Some relatives were surprised to learn that their family members were being sought by authorities.

'Security And Stability'

A 57-year-old man whose name and phone number are listed as the father of a "suspect" says his daughter and her husband have worked in Turkey for nearly four years. She "frequently calls home," he says, and has no idea that she has been blacklisted.

Uzbekistan has a history of extremist activity, including a series of explosions in the capital, Tashkent, in 1999 blamed on the banned Islamic Movement of Uzbekistan (IMU). Included on the U.S. list of foreign terrorist organizations, the IMU group pledged allegiance to IS in 2015.
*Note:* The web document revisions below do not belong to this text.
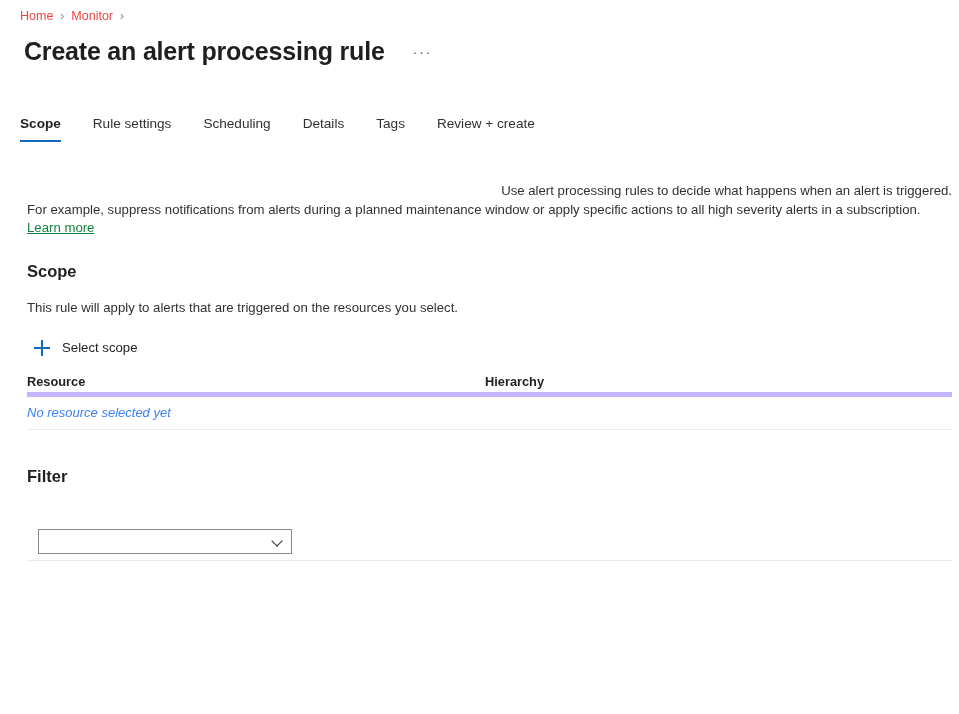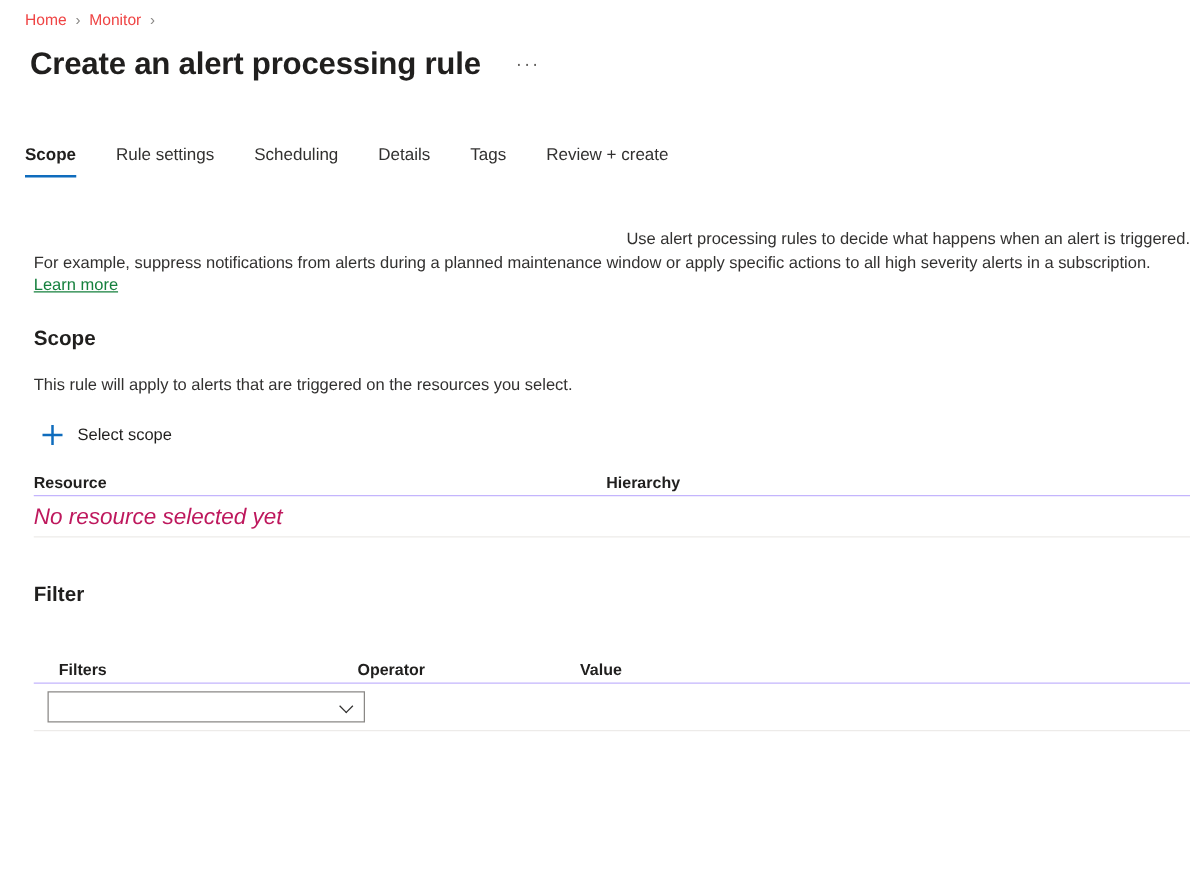"Resource" .th-row { border-bottom: 1px solid #c4b5fd -> 5px solid #c4b5fd }
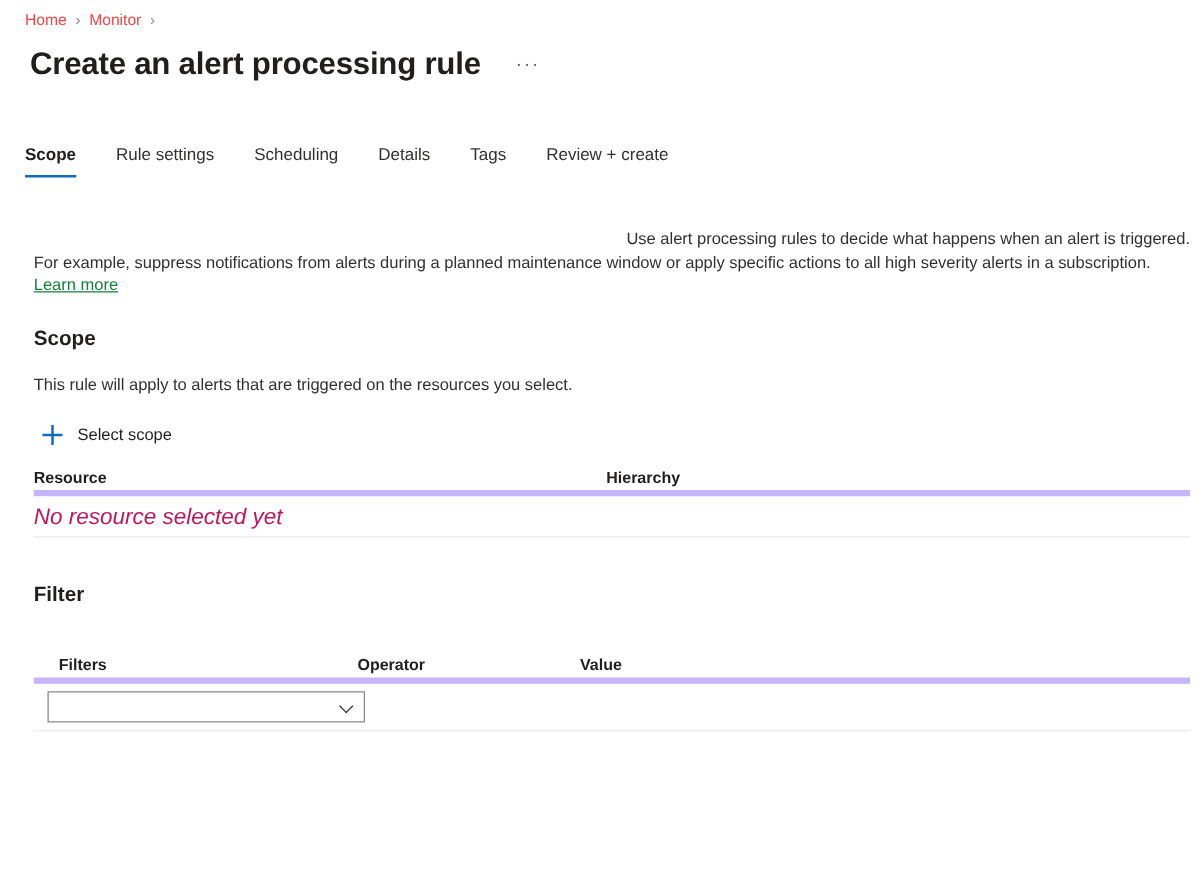"No resource selected yet" .empty-cell { color: #be185d -> #3b82f6; font-size: 18px -> 13px }
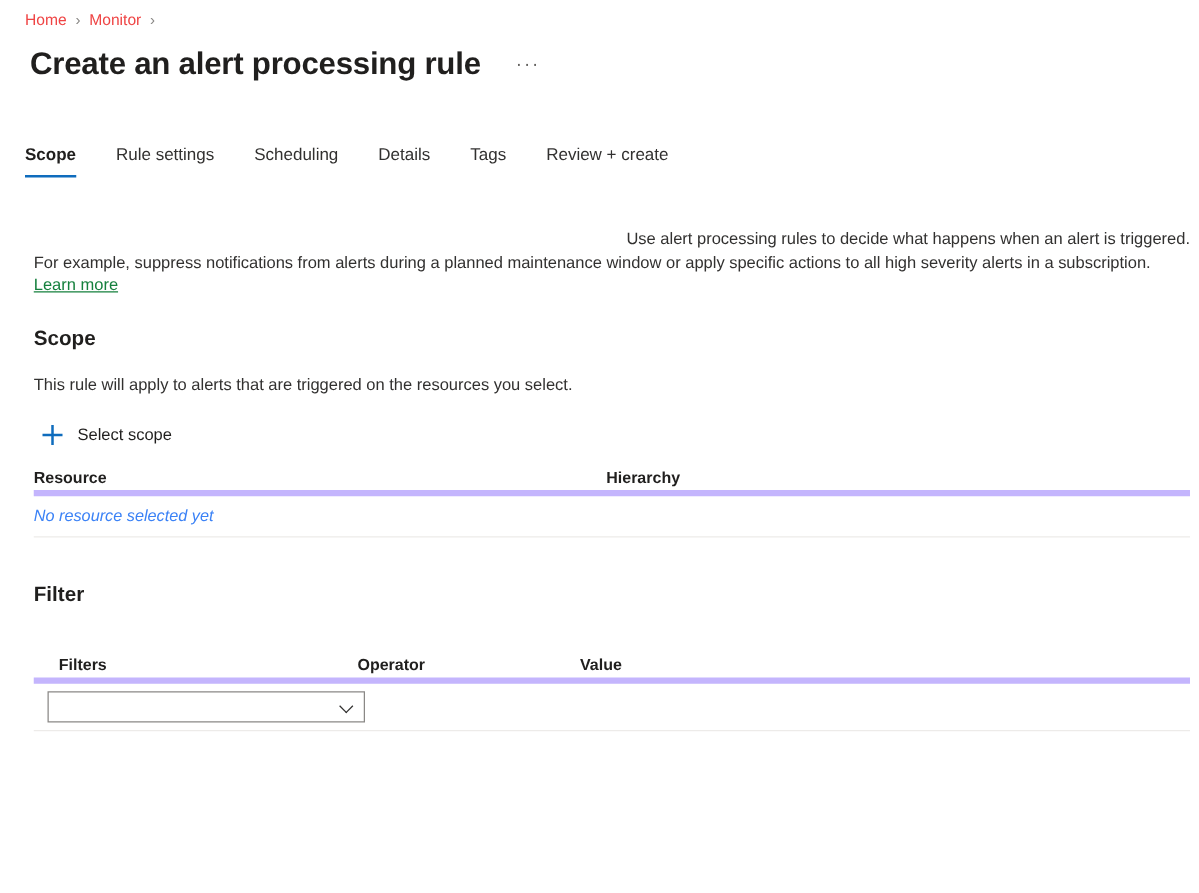"Filters" div.th-row { html: <div> <div>Filters</div> <div>Operator</div> <div>Value</div> </div> -> none }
There is ample evidence that Uzbeks fight alongside the Taliban in Afghanistan and Pakistan, and social media posts and other evidence point to hundreds of Uzbek nationals having joined IS militants in Syria and Iraq.

Uzbek officials insist their measures are justified in pursuit of security and stability, and they cite security successes.

The government has taken tough steps to target religious extremism by arresting and persecuting suspected followers and supporters of radical movements.

But it has also come under widespread criticism for crackdowns on political opponents and innocent Muslims in the process.

The authorities opened fire on antigovernment protesters in the eastern city of Andijon in May 2005, blaming the unrest on alleged supporters of Akramiya, a religious group that Tashkent has banned as a terrorist group.